March 8 Nine Inch Nails release their groundbreaking album "The Downward Spiral". March 10 Several NYC City Council members complain that the Giuliani administration is trying to hobble the police watchdog Civilian Complaint Review Board, by leaving positions unfilled.
March 12 The police department announces a new campaign to make it more difficult for people committing minor offenses like urinating in public and possessing marijuana to escape punishment. Violators who do not carry ID will be taken to a police station to be interrogated and even photographed, fingerprinted and held for arraignment.
March 16 The New York Times reports that the Giuliani administration has ordered severe cuts in a program that awards landlords financial incentives for providing apartments to homeless families living in shelters.
March 21 Steven Spielberg’s "Schindler’s List" wins seven Oscars, including Best Picture, at the 66th Academy Awards.
March 23 Putting new pressure on New York City's municipal unions, the administration of Mayor Giuliani orders commissioners of the city’s agencies to select 10,000 workers who could be laid off quickly if the Mayor's carefully drafted budget proposals fall apart.
April 6 The Giuliani Administration announces a new policy to train patrol officers to make arrests whenever they see drug transactions, shifting from the previous reliance on undercover operations.
April 7 The Rwandan Genocide begins in Kigali, Rwanda.
April 8 Kurt Cobain, lead singer of Nirvana, is found dead in Seattle, Washington.
April 13 The NYPD is considering switching to hollow-point bullets that expand on contact with human flesh to inflict more damage than traditional ammunition.
April 14 "Space Ghost Coast to Coast" premieres on Cartoon Network.
April 19 Nas releases his debut album, "Illmatic".
April 22 Former United States President Richard Nixon dies in New York City.
April 24 Outkast releases their debut album, "“Southernplayalisticadillacmuzik".
May 6 The New York Times reports that prosecutors will argue in their case against World Trade Center bombing mastermind Sheik Omar Abdel Rahman, that various terrorist acts dating back to 1991 were all part of an overall conspiracy by a "jihad organization" that had headquarters in several American cities and ties to similar groups in other countries.
May 7 Mayor Giuliani announced a new homeless plan that for the first time would deny shelter to homeless families who refuse to participate in treatment and training programs.
May 9 The New York City Medical Examiner’s office says that a Staten Island man who died in the custody of police officers ten days ago suffocated because of pressure on his chest and neck while he lay in a prone position with his hand handcuffed behind his back.
May 10 Nelson Mandela is inaugurated as South Africa’s first Black president.

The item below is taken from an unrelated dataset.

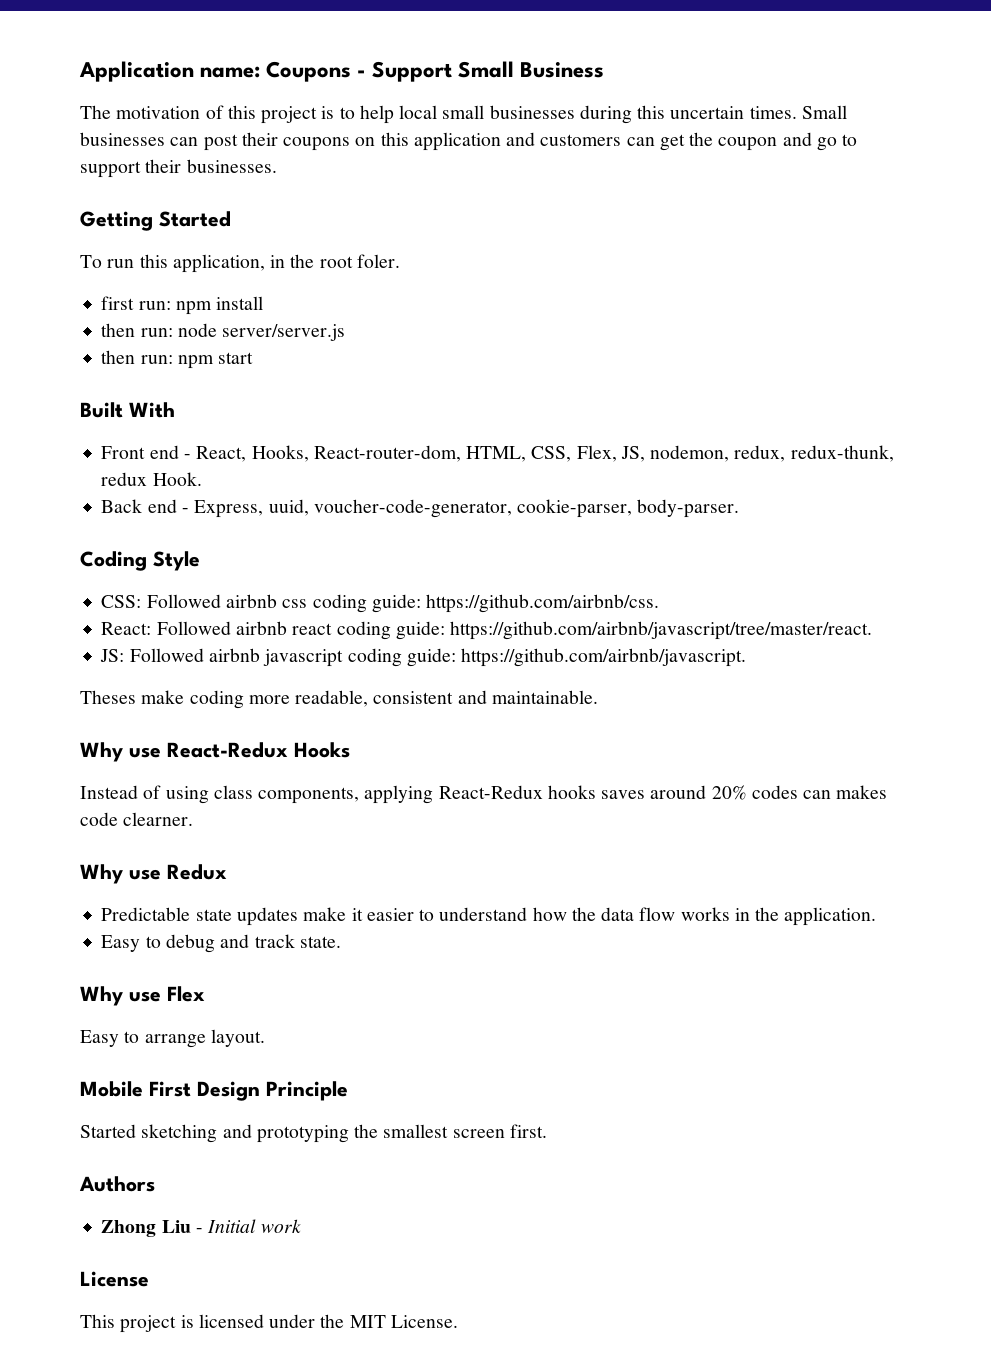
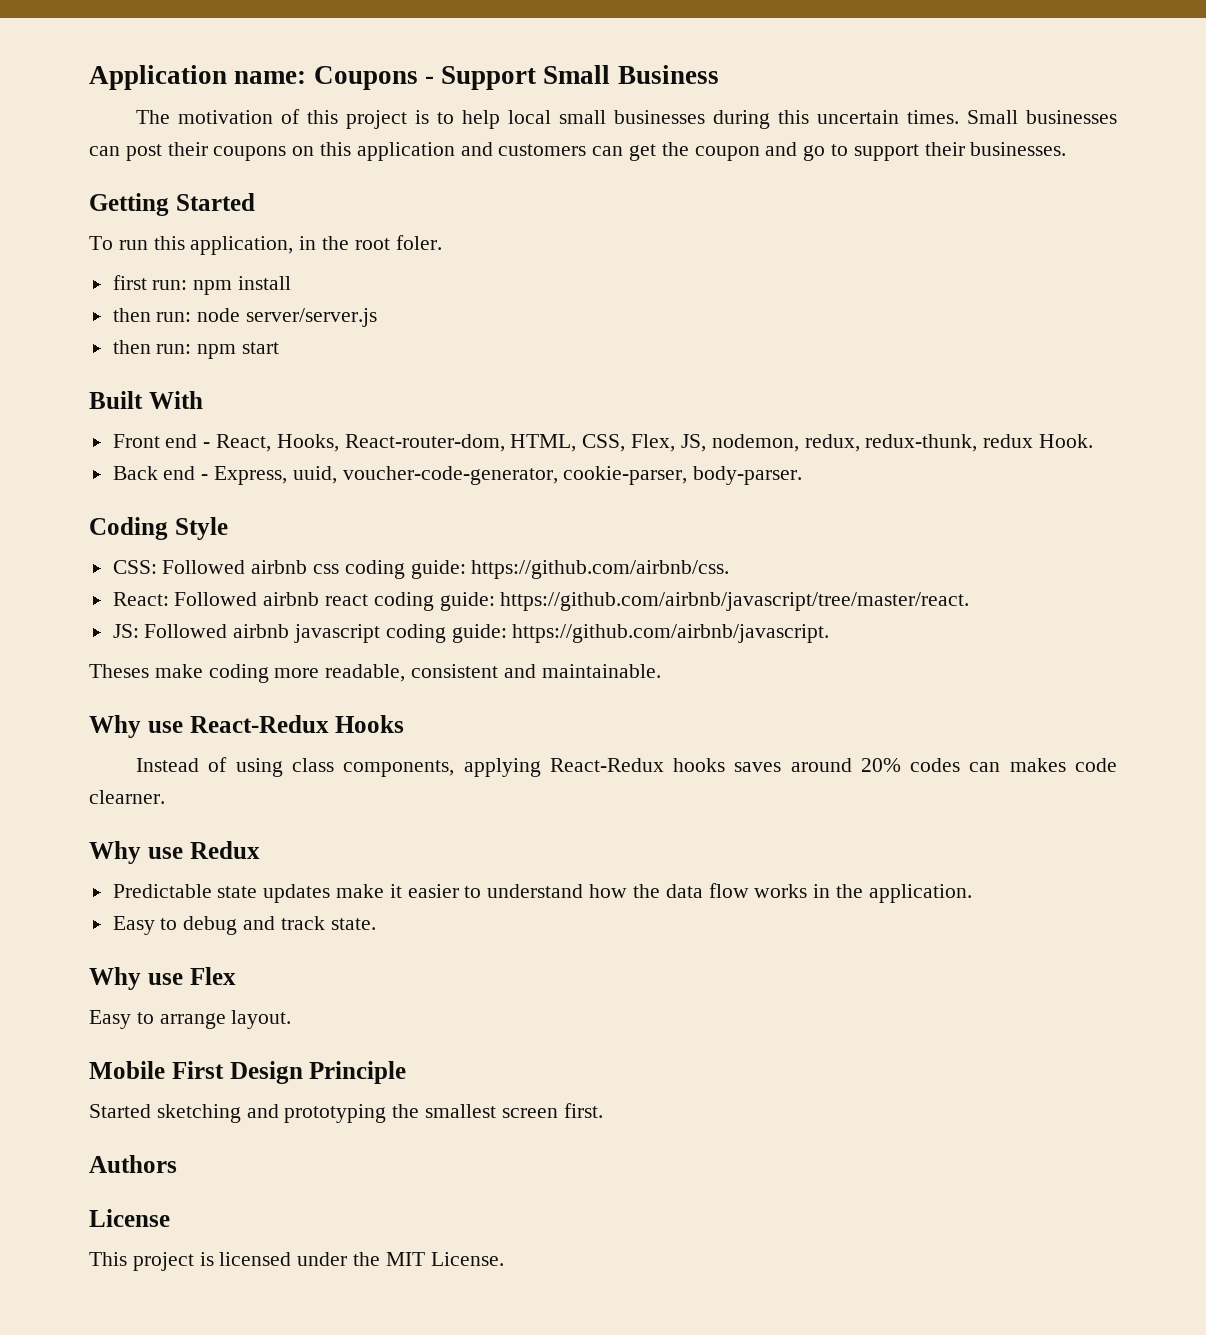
- Zhong Liu - Initial work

Tupac Shakur begins serving a 15 day sentence in a county jail for attacking director Allen Hughes on the set of a video shoot. Illinois executes serial killer John Wayne Gacy by lethal injection for the murder of 33 young men and boys.
May 17 The reclamation of Times Square was declared underway with a ceremony at the ninety four year old Victory Theater, set to re-open the following year with performances for children. The Victory project is symbolic of a long hoped turnaround in grungy 42nd Street, as is the New Amsterdam Theater across the street, which the Walt Disney Company has agreed to lease and rebuild with the use of a low-interest loan from the government.
May 19 Jacqueline Kennedy Onassis, widow of President John F Kennedy and Greek tycoon Aristotle Onassis, dies from cancer of the lymphatic system at age 64.
May 31 Beastie Boys release their fourth album, "Ill Communication".
June 12 Nicole Brown Simpson and Ronald Goldman are murdered outside O.J. Simpson’s home in LA.
"Passion", the Stephen Sondheim-James Lapine collaboration, and "Perestroika", part two of Tony Kushner's AIDS epic, "Angels in America", are the big prizewinners at the 48th annual Tony Awards.
June 14 The New York Rangers defeat the Vancouver Canucks at Madison Square Garden in New York in Game seven of the 1994 Stanley Cup Finals to win their first Stanley Cup Championship in 54 years and end the 'Curse of 1940'.
June 17 O.J. Simpson and his friend Al Cowlings flee from police in his white Ford Bronco.
June 24 "Forrest Gump", starring Tom Hanks, opens. It will go on to be nominated for thirteen Academy Awards and win seven, including Best Picture, Best Director, Best Actor, and Best Adapted Screenplay. "The Lion King" also opens that day; it will become the third highest-grossing animated film of all time.
June 28 Members of the Aum Shinrikyo cult release Sarin gas attack at Matsumoto, Japan. Seven people are killed and 660 are injured.
July 5 Hootie and the Blowfish release their debut album, "Cracked Rear View". It will become the best-selling album of the 1990’s (17.5 Million copies).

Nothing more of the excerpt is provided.